Introduction
Your last assignment in this course is a group project in which you compile and then utilize a database to construct and answer a homework problem of your own devising. You are entirely free to choose a topic and database centered around whatever types of data you’d prefer, but the following should give you some guidance about the different “pieces” of the project. Deliverables are detailed further down the page and will be due at the end of the day on the last day of class (though some groups will present on that Monday). Finally, some information on the grading rubric is given at the end.
Project deliverables will be uploaded to GitHub as per usual, so you can accept the assignment below to create and gain access to that shared repository. Since you are working in groups, the first member to accept will need to create the group: please name it according to your group member’s names. Then future members when accepting will just be able to select the existing group. Try to make sure you do not accidentally join the wrong group, as the only remedy in that case is to contact me so that I can manually remove you.
Accept ProjectProject Pieces
Database Construction
Before anything else can happen, you need to construct your database. Which means choosing your data sources and ingesting that information into an organized format in your database.
Data Sources
Your created database should incorporate information taken from a number of different sources equal to the number of members in your group. Reasonably, that means it should be comprised of at least 3 or more database tables with shared relationships between them. If you are searching for good data sources, some excellent places to start might include, but are certainly not limited to:
If you are willing to do a bit of programming in either Python or R, you can access other large repositories of information by utilizing publically available APIs or some basic webscraping. A great resource for free web APIs is here
While everyone is running their own Postgres server on their system, it is sometimes useful to have a server that can be more easily accessed by all group members. There are some good free options out there that will allow you to easily set up a database in the cloud and then connect to it with Beekeeper just like your local database, provided you don’t try to store massive amounts of data on it. Two good options are Railway and Supabase. I’ll try to demo these in class if we have time, or I am happy to help you set them up in office hours if it is of interest to you. You can absolutely still do this project without them, it just requires one person handle the actually database largely on their own system.
Database Organization
You should take care to follow best practices when organizing your eventual database from the information that you are using. This means:
- Ensuring all tables are in 3NF, unless you have a very convincing reason for why they should not be.
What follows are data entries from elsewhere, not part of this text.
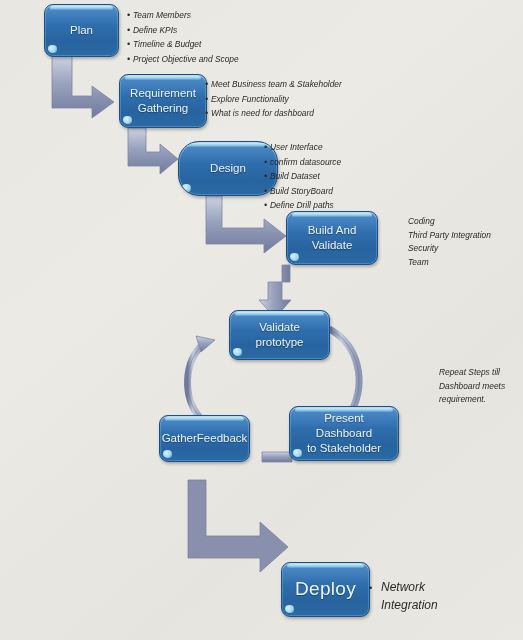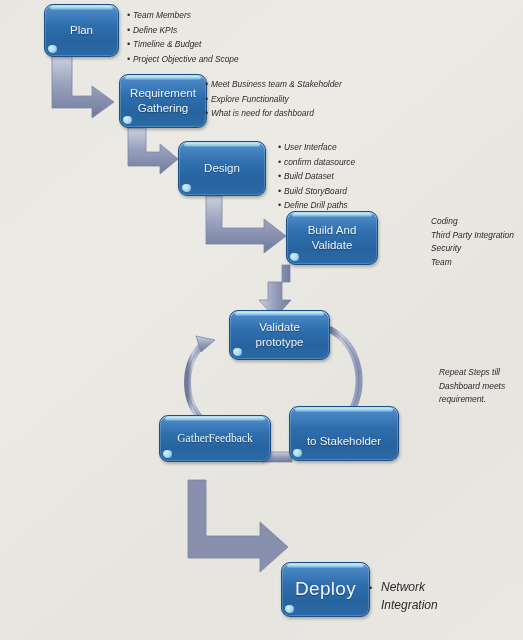--- a/index.html
+++ b/index.html
@@ -210,7 +210,7 @@
     <div class="li">What is need for dashboard</div>
   </div>
 
-  <div class="notes" style="left:264px; top:140px;padding-left:14px;">
+  <div class="notes" style="left:264px; top:140px;">
     <div class="li">User Interface</div>
     <div class="li">confirm datasource</div>
     <div class="li">Build Dataset</div>

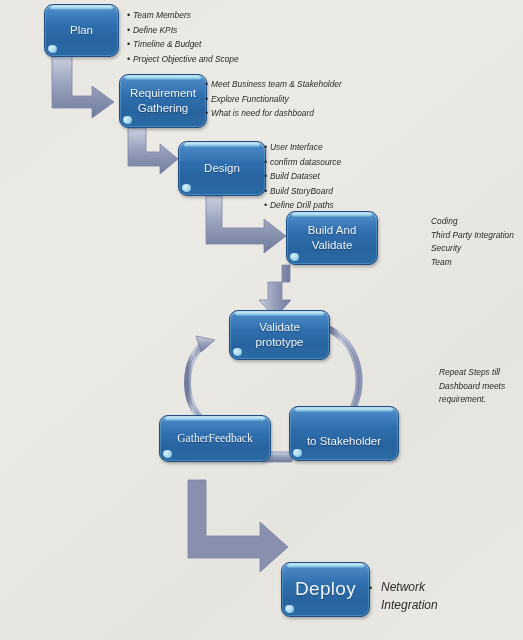--- a/index.html
+++ b/index.html
@@ -164,7 +164,7 @@
     </span>
   </div>
 
-  <div class="node" style="left:178px; top:141px; width:88px; height:55px;">
+  <div class="node" style="left:178px; top:141px; width:100px; height:55px;border-radius:21px;">
     <span class="label">Design</span>
   </div>
 

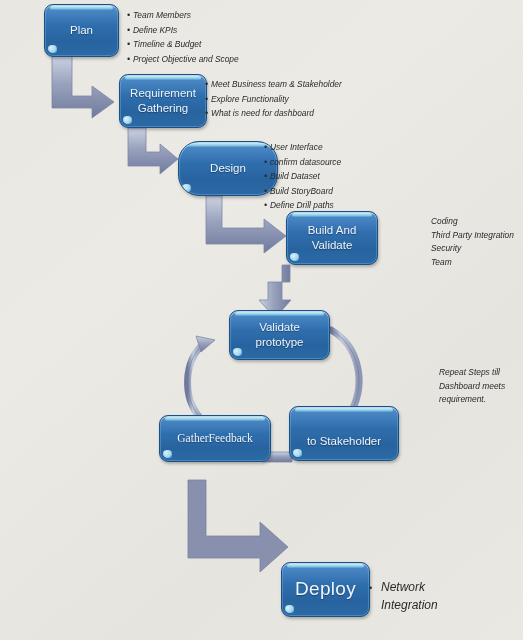--- a/index.html
+++ b/index.html
@@ -218,7 +218,7 @@
     <div class="li">Define Drill paths</div>
   </div>
 
-  <div class="notes plain" style="left:408px; top:215px;margin-left:23px;">
+  <div class="notes plain" style="left:408px; top:215px;">
     <div class="li">Coding</div>
     <div class="li">Third Party Integration</div>
     <div class="li">Security</div>

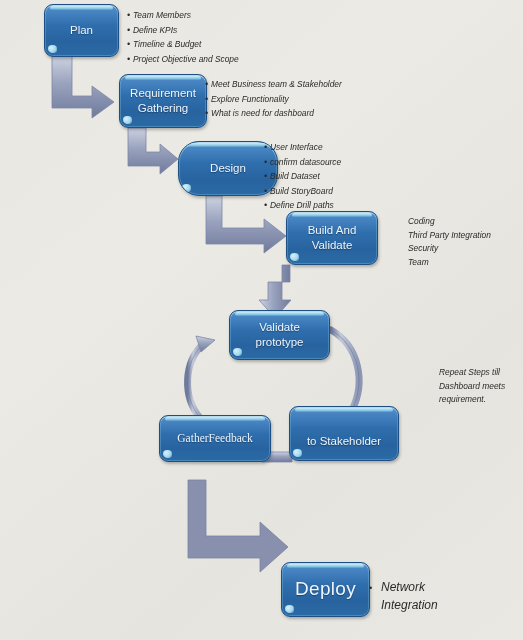--- a/index.html
+++ b/index.html
@@ -184,7 +184,7 @@
 
   <div class="node" style="left:289px; top:406px; width:110px; height:55px;">
     <span class="label">
-      <br>
+      <span>Present Dashboard</span><br>
       <span>to Stakeholder</span>
     </span>
   </div>

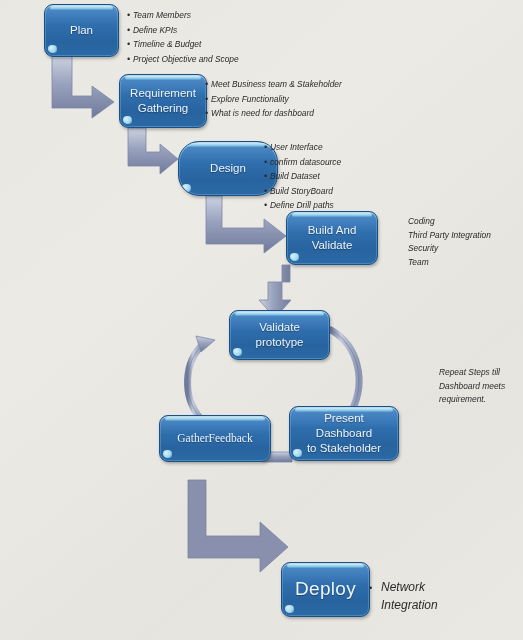--- a/index.html
+++ b/index.html
@@ -189,7 +189,7 @@
     </span>
   </div>
 
-  <div class="node" style="left:159px; top:415px; width:112px; height:47px;font-family:Liberation Serif, serif;">
+  <div class="node" style="left:159px; top:415px; width:91px; height:47px;">
     <span class="label">GatherFeedback</span>
   </div>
- Making sure all table and column identifiers are clear, concise, and consistent
- Clearly indicating relationships between the data with foreign keys
- Creating indexes where appropriate on columns that might be heavily searched
- Defining other constraints where appropriate, be they
CHECK,NOT NULLorUNIQUEconstraints. Think about how to ensure that the data in your tables could not be corrupted with invalid inputs.
Imagine that this database that you are creating will need to stand on its own for 3-5 years. You might not be actively adding new data to it over those years, but construct it as if that would be the case.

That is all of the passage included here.